**Data to use**
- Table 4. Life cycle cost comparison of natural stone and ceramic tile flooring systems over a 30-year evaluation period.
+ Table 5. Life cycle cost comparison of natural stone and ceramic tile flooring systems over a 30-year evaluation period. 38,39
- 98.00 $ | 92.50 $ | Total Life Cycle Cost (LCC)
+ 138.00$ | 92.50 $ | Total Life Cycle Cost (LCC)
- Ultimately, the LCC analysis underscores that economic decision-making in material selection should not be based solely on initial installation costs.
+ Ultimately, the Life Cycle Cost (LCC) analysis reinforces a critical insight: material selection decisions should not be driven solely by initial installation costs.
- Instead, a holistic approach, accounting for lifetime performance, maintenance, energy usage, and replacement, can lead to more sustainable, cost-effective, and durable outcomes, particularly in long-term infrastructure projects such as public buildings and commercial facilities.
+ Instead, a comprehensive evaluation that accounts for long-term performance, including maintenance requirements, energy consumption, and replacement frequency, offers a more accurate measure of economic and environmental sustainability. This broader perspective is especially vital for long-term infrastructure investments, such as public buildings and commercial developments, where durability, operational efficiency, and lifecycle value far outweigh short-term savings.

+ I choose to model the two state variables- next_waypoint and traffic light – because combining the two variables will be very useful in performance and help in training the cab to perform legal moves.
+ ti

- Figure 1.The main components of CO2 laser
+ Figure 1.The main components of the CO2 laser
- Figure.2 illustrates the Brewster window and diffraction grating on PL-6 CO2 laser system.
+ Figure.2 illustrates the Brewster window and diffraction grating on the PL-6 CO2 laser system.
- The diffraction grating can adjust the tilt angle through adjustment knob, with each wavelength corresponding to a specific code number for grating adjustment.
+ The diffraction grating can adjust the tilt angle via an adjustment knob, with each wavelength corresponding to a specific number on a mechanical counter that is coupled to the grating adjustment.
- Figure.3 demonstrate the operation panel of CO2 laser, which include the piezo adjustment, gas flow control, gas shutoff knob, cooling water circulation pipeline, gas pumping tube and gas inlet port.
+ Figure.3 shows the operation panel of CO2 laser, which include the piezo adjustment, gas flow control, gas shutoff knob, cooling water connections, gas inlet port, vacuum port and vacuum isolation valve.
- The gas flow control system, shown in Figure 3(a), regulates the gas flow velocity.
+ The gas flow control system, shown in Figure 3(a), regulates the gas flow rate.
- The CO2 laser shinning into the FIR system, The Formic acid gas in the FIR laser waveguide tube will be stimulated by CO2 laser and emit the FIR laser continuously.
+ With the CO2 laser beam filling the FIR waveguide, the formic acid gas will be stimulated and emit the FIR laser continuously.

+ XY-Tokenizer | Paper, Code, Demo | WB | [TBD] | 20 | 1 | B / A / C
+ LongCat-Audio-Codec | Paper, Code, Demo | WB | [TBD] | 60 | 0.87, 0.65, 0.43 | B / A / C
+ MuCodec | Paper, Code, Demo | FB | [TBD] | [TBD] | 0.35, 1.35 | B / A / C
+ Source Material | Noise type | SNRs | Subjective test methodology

**Work request**
Could you restate word for word the lines above from the one containing "- 98.00 $ | 92.50" through the one containing "by initial installation costs.", both included, and nothing else?

**Answer for the task**
- 98.00 $ | 92.50 $ | Total Life Cycle Cost (LCC)
+ 138.00$ | 92.50 $ | Total Life Cycle Cost (LCC)
- Ultimately, the LCC analysis underscores that economic decision-making in material selection should not be based solely on initial installation costs.
+ Ultimately, the Life Cycle Cost (LCC) analysis reinforces a critical insight: material selection decisions should not be driven solely by initial installation costs.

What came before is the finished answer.